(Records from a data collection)

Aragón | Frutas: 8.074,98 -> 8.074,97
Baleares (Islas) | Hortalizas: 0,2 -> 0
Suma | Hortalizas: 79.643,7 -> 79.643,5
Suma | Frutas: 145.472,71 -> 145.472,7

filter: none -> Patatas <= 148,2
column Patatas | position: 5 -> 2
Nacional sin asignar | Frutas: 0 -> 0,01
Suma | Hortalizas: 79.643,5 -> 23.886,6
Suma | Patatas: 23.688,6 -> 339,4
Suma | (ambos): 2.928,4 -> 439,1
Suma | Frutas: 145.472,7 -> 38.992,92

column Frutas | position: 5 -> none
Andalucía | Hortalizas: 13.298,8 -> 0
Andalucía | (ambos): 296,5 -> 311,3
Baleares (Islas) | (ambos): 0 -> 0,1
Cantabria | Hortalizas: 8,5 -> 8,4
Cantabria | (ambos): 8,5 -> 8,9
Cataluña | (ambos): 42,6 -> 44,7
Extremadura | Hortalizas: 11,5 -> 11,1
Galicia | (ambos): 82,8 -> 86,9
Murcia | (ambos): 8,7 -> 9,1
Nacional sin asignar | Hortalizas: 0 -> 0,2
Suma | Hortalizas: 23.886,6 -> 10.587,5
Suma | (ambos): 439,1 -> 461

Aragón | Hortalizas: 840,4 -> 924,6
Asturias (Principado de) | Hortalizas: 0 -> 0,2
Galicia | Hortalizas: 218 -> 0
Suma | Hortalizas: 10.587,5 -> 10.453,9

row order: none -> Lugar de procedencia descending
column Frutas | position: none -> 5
==
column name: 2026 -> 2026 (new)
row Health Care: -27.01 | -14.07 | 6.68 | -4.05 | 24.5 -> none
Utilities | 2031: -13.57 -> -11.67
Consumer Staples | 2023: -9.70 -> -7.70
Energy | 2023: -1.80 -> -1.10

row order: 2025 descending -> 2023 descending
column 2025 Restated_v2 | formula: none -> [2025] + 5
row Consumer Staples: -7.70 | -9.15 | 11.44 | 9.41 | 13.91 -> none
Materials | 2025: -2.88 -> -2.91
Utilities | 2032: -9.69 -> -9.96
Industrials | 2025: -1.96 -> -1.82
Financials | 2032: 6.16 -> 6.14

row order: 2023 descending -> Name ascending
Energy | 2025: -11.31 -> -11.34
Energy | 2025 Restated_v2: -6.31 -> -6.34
...
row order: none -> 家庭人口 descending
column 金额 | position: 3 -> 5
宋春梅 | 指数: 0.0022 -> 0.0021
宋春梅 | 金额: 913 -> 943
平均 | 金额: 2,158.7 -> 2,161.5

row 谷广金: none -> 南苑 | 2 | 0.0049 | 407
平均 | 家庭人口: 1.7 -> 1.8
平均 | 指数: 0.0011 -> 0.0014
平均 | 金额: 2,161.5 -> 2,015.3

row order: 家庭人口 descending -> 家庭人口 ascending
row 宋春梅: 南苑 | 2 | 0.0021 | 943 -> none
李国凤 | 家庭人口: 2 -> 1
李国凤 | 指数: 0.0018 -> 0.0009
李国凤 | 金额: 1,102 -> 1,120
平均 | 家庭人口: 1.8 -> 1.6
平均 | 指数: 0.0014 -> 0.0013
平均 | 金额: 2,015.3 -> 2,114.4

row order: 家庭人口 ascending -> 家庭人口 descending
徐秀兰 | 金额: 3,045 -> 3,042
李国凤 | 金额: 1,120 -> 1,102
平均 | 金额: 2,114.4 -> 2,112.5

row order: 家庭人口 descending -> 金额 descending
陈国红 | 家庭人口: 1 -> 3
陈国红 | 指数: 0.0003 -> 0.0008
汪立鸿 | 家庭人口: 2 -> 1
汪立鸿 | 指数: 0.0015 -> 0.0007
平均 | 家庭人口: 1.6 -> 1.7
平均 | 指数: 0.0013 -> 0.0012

Work request
Pull every line with "Nacional" from the records.

Exercise answer
Nacional sin asignar | Frutas: 0 -> 0,01
Nacional sin asignar | Hortalizas: 0 -> 0,2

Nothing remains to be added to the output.